The Clayton QTIP works very much like a disclaimer, because both are post-mortem tools for funding a bypass trust. In a Clayton QTIP plan, Ted leaves all of this property to a trust for his wife (this won’t work with an outright gift), which will qualify as a QTIP trust if Ted's executor makes the QTIP election. The document then provides that if Ted’s executor doesn’t make the QTIP election, or makes only a partial election, the non-QTIP property passes to a bypass trust. Hence, the result is the same under a disclaimer plan or a Clayton QTIP plan: property that would have otherwise passed for the spouse’s benefit, in a form that qualified for the estate tax marital deduction, and been included in the surviving spouse’s taxable estate at death, passes instead to a bypass trust that avoids estate taxation in both spouses' estates.
But wait – how can this possible re-directing of property work and still allow the QTIP to qualify for the marital deduction?
We all know that no one can have the power to direct property away from the spouse, or the marital deduction is lost.

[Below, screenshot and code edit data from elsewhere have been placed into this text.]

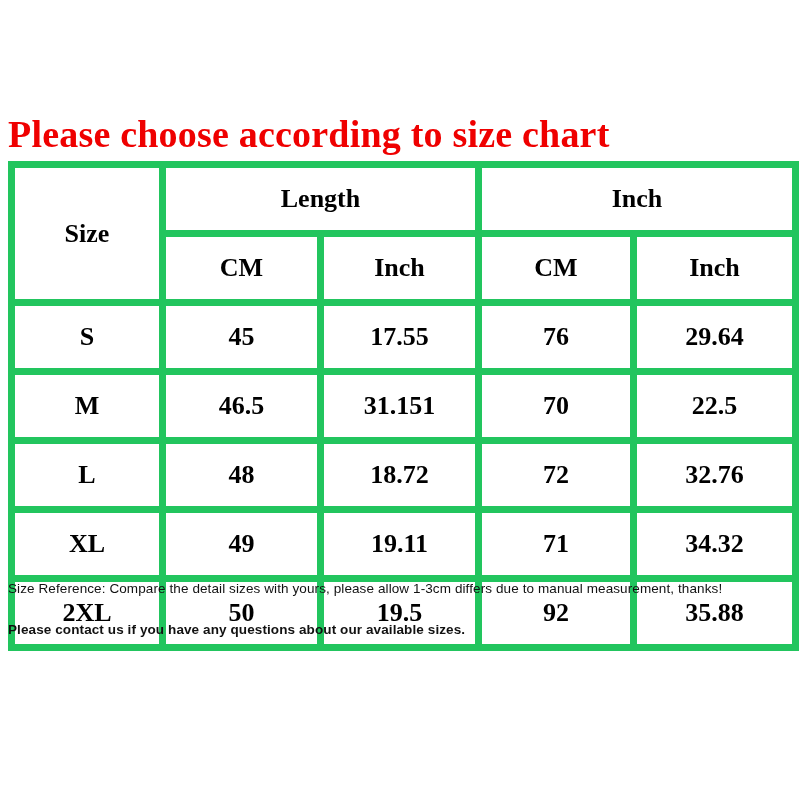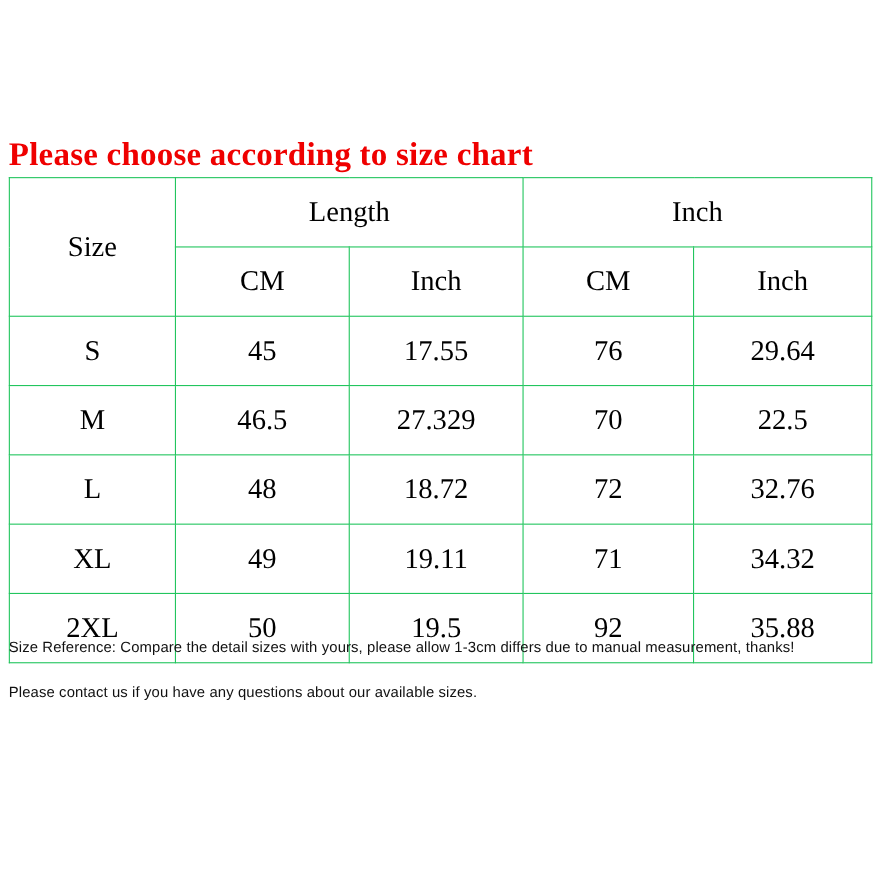"Please choose according to size" .title { font-size: 30px -> 38px; margin-top: 12px -> none }
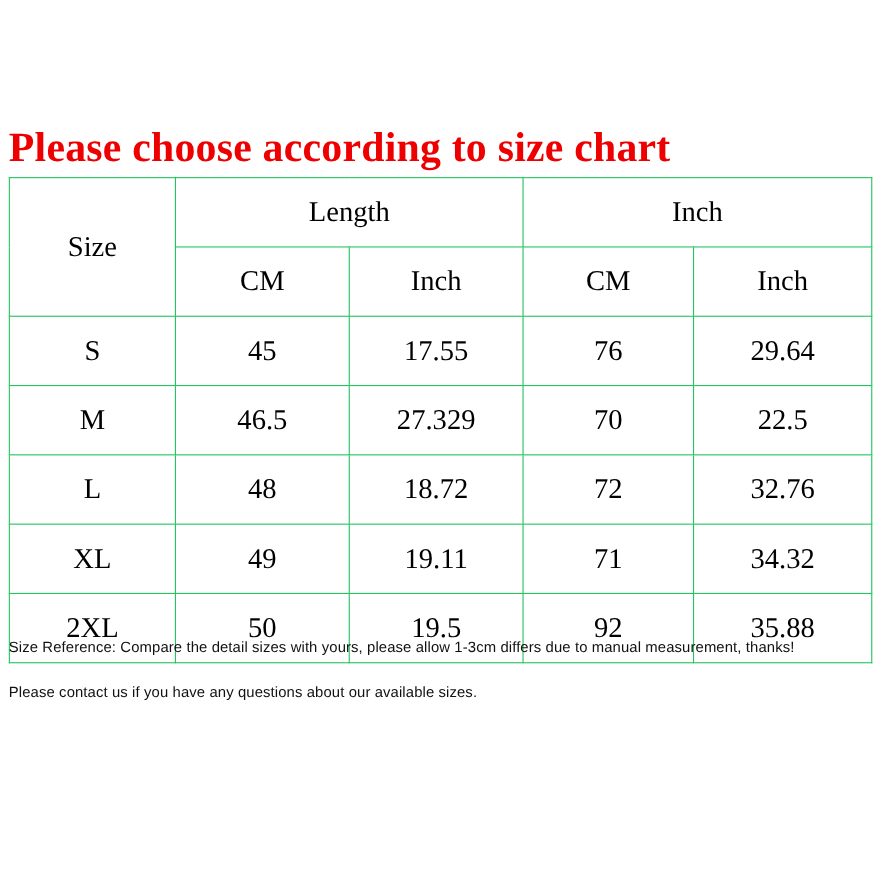"Length" table.size-chart td, table.size-chart th { border: 1px solid #22c55e -> 7px solid #22c55e; font-weight: normal -> bold }
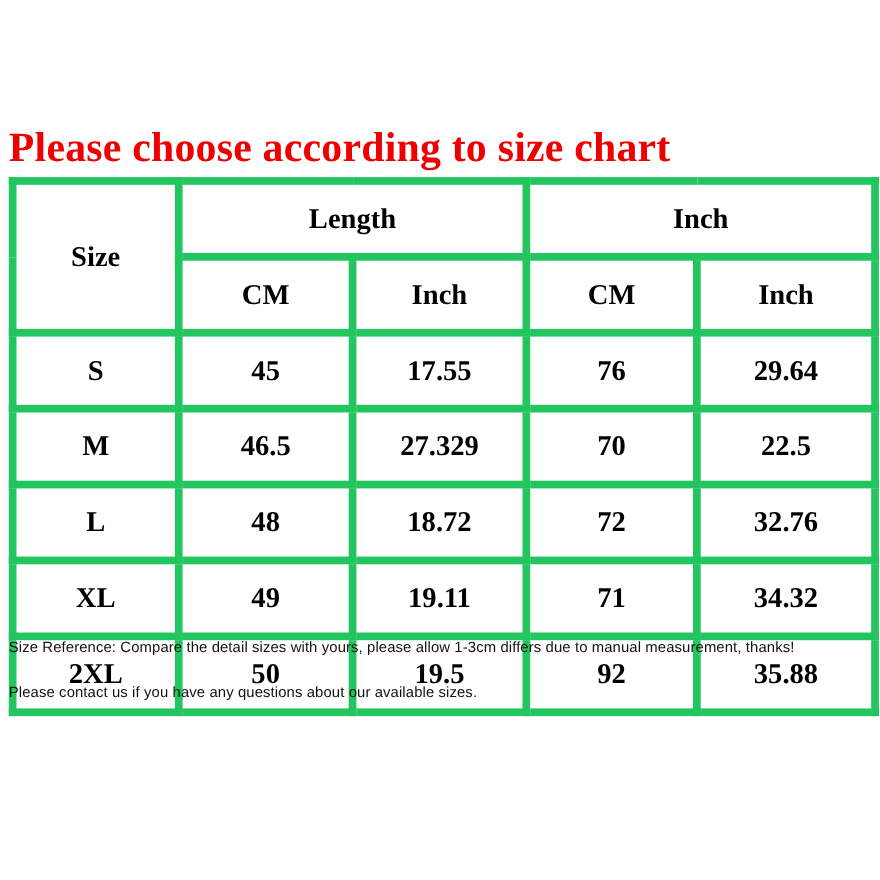"27.329" td.data-cell { text: 27.329 -> 31.151 }
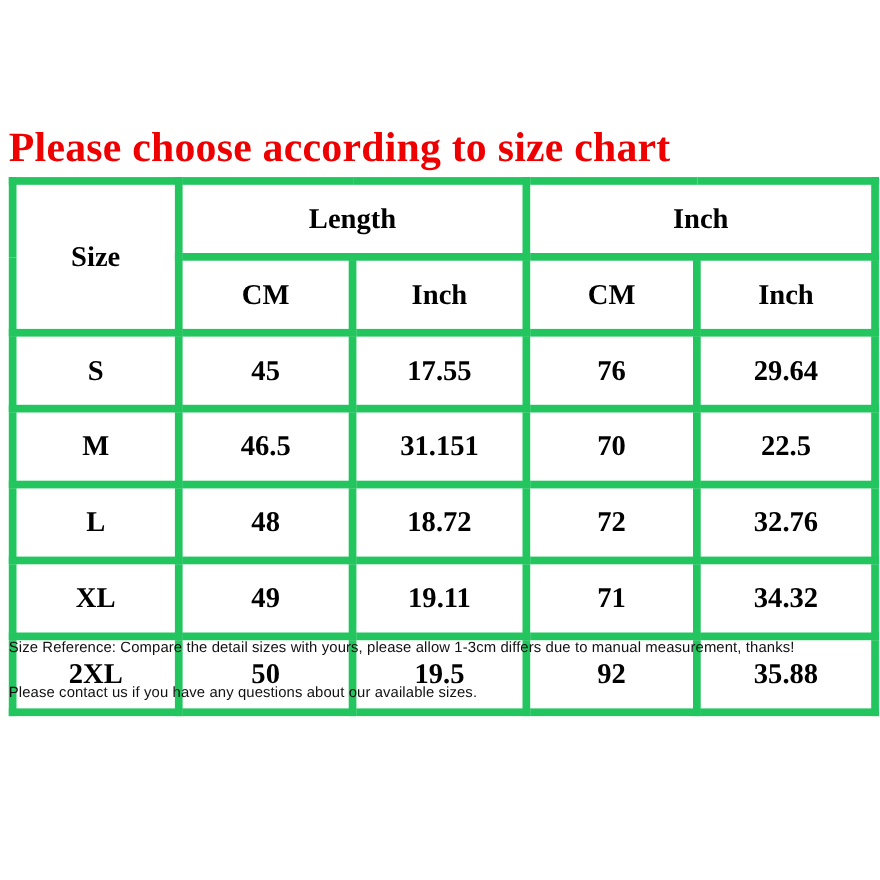"Please contact us if you" .note-2 { font-weight: none -> bold }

That was the issue faced by the court in the Clayton case, in which the concept was approved – the marital deduction remains available for the QTIP to the extent the election is made, even if the document provides for non-QTIP property to pass to the bypass trust – and specifically addressed by regulation in 1997 (Treas. Reg. §20.2056(b)-7(d)(3)).
The disclaimer and Clayton QTIP plans differ in one important way – the identity of the party who decides whether to fund the bypass trust.
With a disclaimer, the surviving spouse makes the decision – presumably with the assistance of her advisors who will evaluate whether a bypass trust is advisable. With a Clayton QTIP, the decedent’s executor makes the decision.
If the spouse is serving as executor, does that mean the party making the decision is the same? Usually not. Most practitioners require that a decision to act under a Clayton provision can only be made by a disinterested executor. ILS documents include this restriction, and for good reason - it prevents the spouse from making a gift, which would occur with the shift of property from a trust in which the beneficiary is entitled to all income to a trust where income distributions are discretionary. It also allows someone other than the spouse to be the decision-maker, which can be important in Medicaid planning. Indeed, one major advantage of Clayton over disclaimer is that a spouse who disclaims might be considered to have made a transfer for Medicaid purposes. If the (non-spouse) executor makes the call, then there should be no transfer made by the spouse.
Another advantage Clayton has over the disclaimer approach is that putting the decision in the hands of another party – a disinterested fiduciary who needs to make the best decision for all beneficiaries – can make it more likely that a bypass trust will be created when needed. I’ve heard both Jonathan Blattmachr and Howard Zaritsky say that one of the world’s biggest lies, apart from “the check is in the mail,” is that the surviving spouse will disclaim. Even if it makes sense to do so, the spouse may not want to give up control (in an outright gift situation) or rights to all income (in a QTIP), but if the Clayton option is available, the executor can make the decision.
I’ve come to appreciate the Clayton QTIP as a great alternative for contingency planning particularly in the current political climate. Back when I was actively practicing, we did more formula gift planning (and much less wait-and-see planning), because the estate tax exemption was much lower – just over 5% of what it is now – and most clients clearly needed a bypass trust. But today, with larger exemptions and the potential for major tax law changes as administrations change, having a flexible plan, where the executor can implement the best tax planning when the time comes, makes a great deal of sense. And Clayton’s advantages make it the preferred choice, either alone or in addition to a disclaimer.
So, have you met Clayton? It may be time to do so.